(Items listed in a dataset)
+ + + + + + +

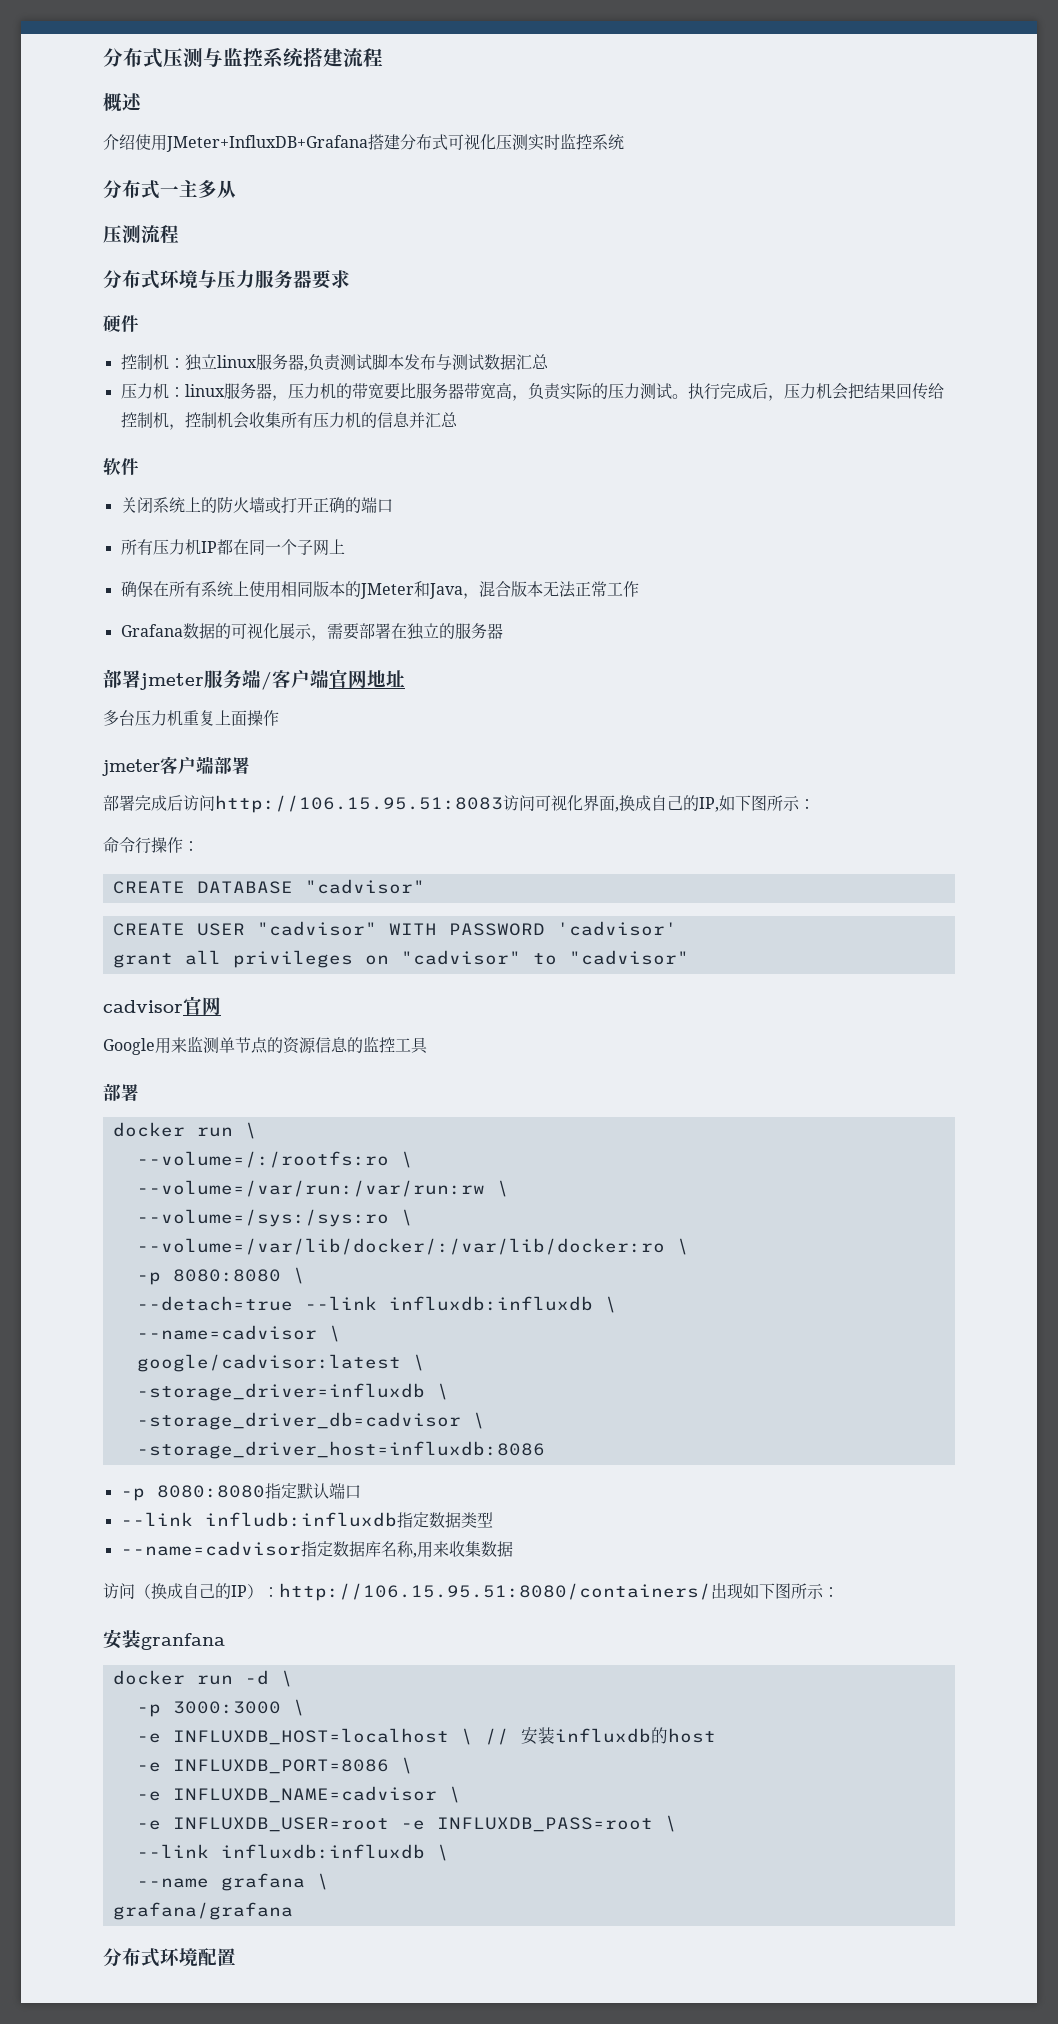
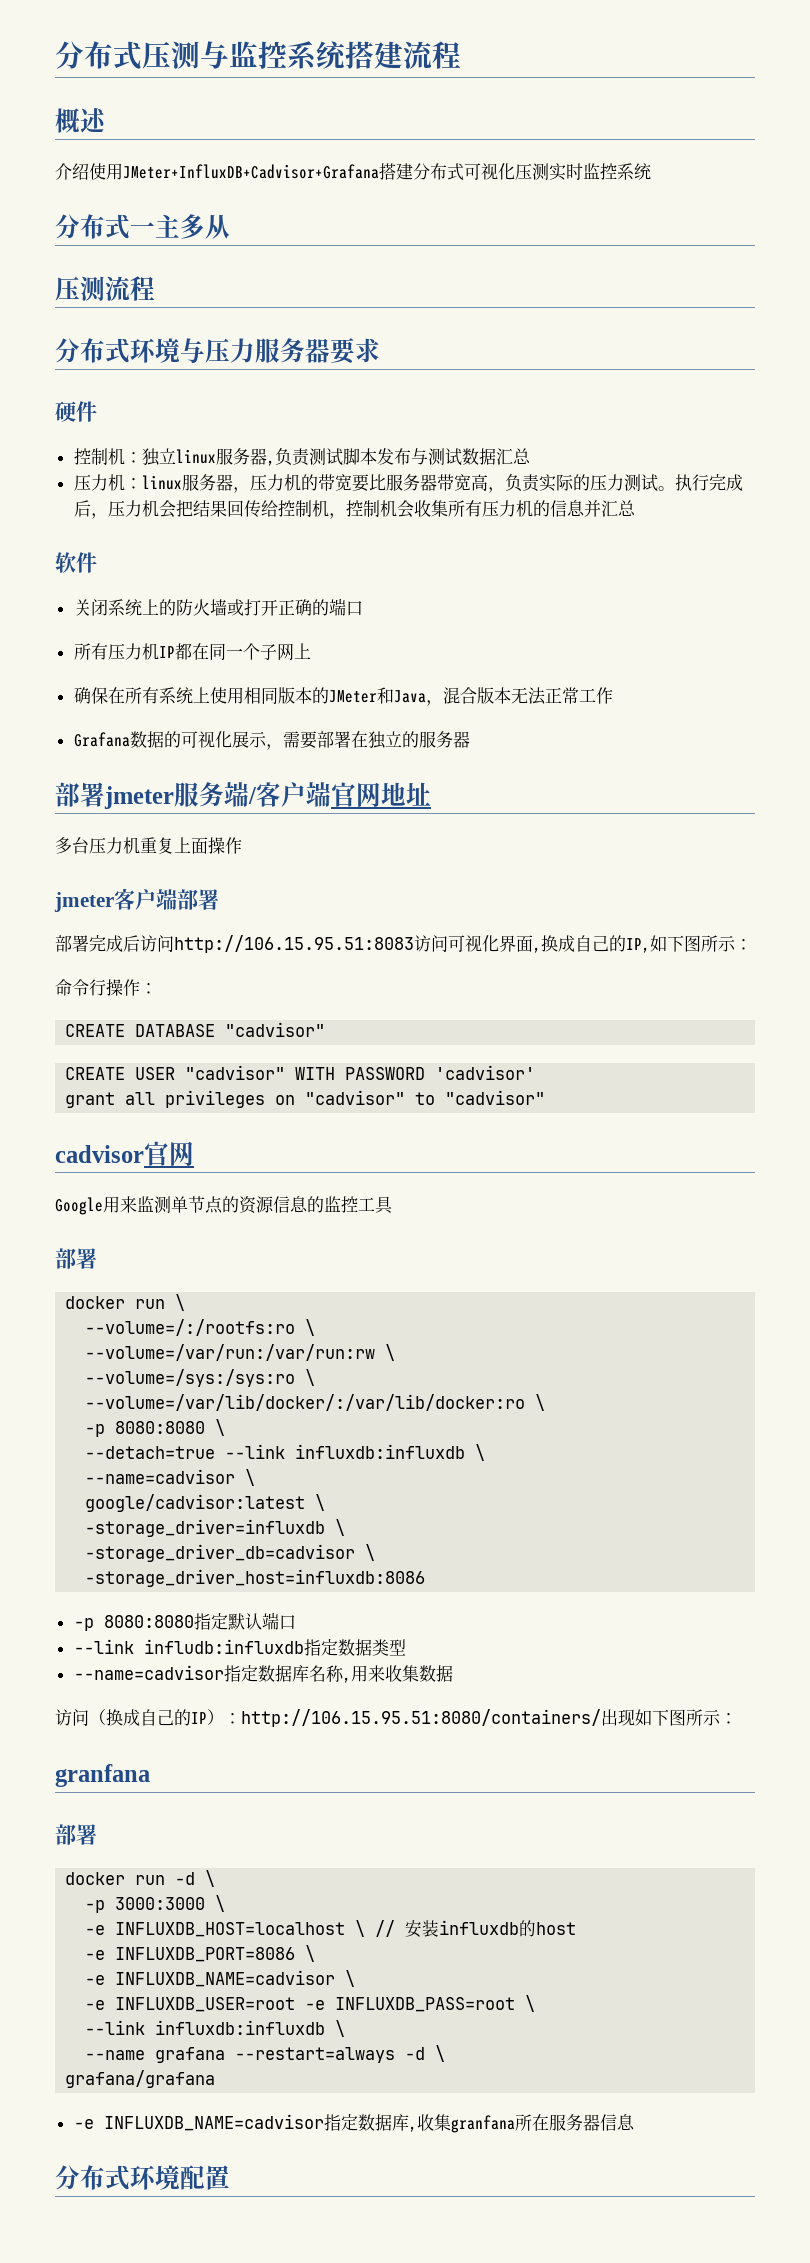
[166,135,368,152] JMeter+InfluxDB+Grafana -> [123,164,379,179] JMeter+InfluxDB+Cadvisor+Grafana
[103,1629,225,1650] 安装granfana -> [55,1764,150,1787] [55,1824,97,1845] granfana // 部署
(305, 1882) none -> [235,2047,426,2063] --restart=always -d
(293, 1911) none -> [73,2114,635,2133] // -e INFLUXDB_NAME=cadvisor指定数据库,收集granfana所在服务器信息

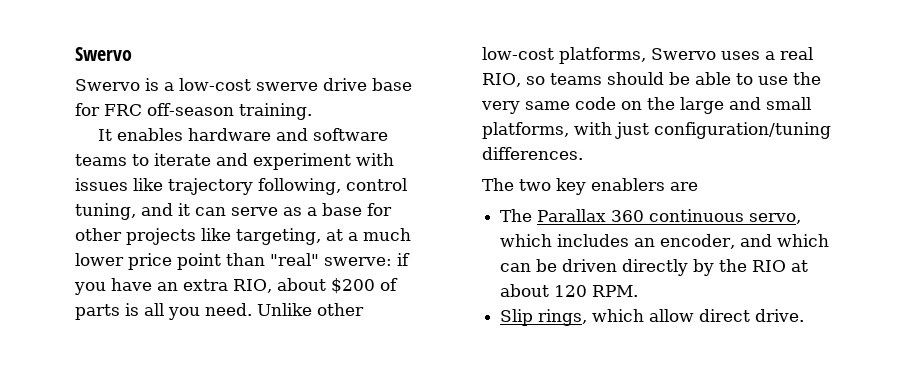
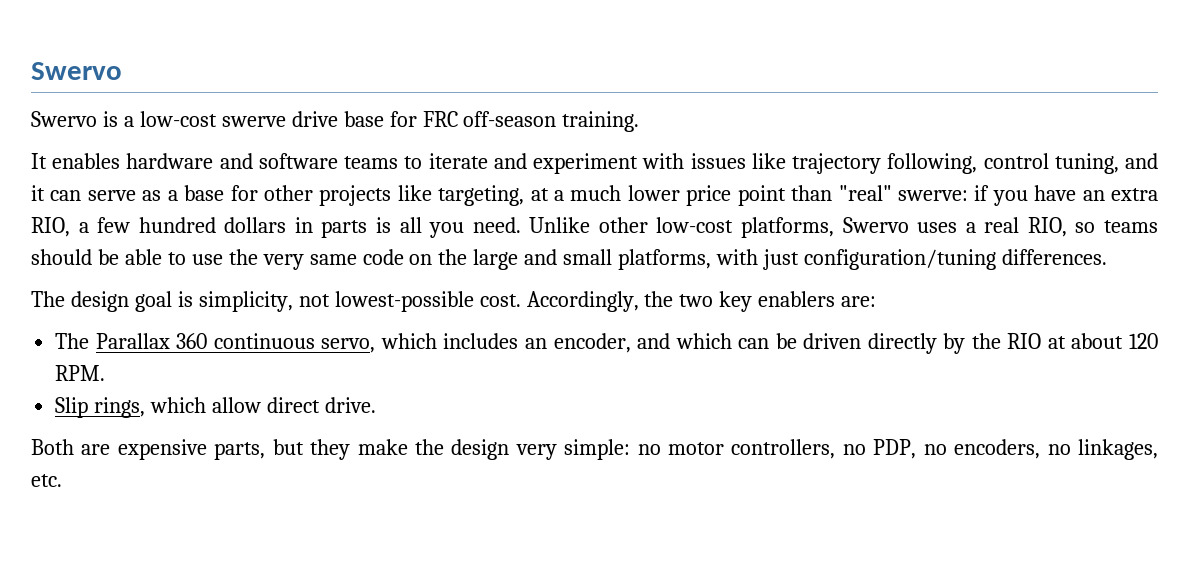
[276,278,398,294] about $200 of -> [78,217,313,233] a few hundred dollars in
(514, 184) none -> [70,291,674,312] design goal is simplicity, not lowest-possible cost. Accordingly, the
[670,182,698,191] are -> [841,296,877,307] are:
(805, 315) none -> [31,439,1159,460] [31,474,62,487] // Both are expensive parts, but they make the design very simple: no motor controllers, no PDP, no encoders, no linkages, etc.

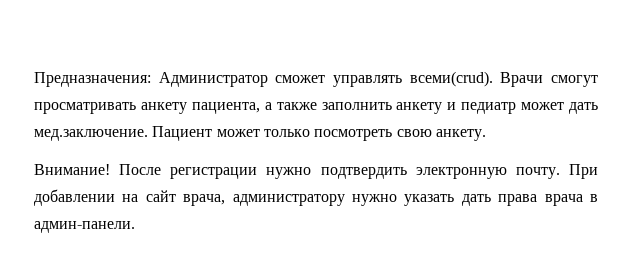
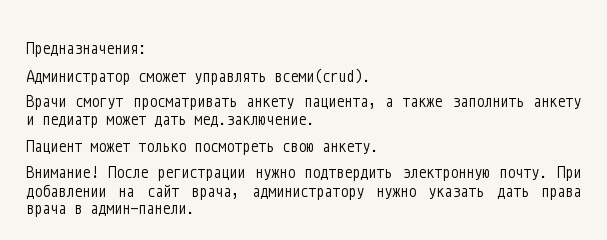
(151, 79) none -> (146, 49) //
(493, 79) none -> (370, 76) //
(148, 135) none -> (314, 121) //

+ + + + + + +

REQUIRED ACTION:
Each line above that carries the string "none" has to be returned.

REPLY:
(305, 1882) none -> [235,2047,426,2063] --restart=always -d
(293, 1911) none -> [73,2114,635,2133] // -e INFLUXDB_NAME=cadvisor指定数据库,收集granfana所在服务器信息
(514, 184) none -> [70,291,674,312] design goal is simplicity, not lowest-possible cost. Accordingly, the
(805, 315) none -> [31,439,1159,460] [31,474,62,487] // Both are expensive parts, but they make the design very simple: no motor controllers, no PDP, no encoders, no linkages, etc.
(151, 79) none -> (146, 49) //
(493, 79) none -> (370, 76) //
(148, 135) none -> (314, 121) //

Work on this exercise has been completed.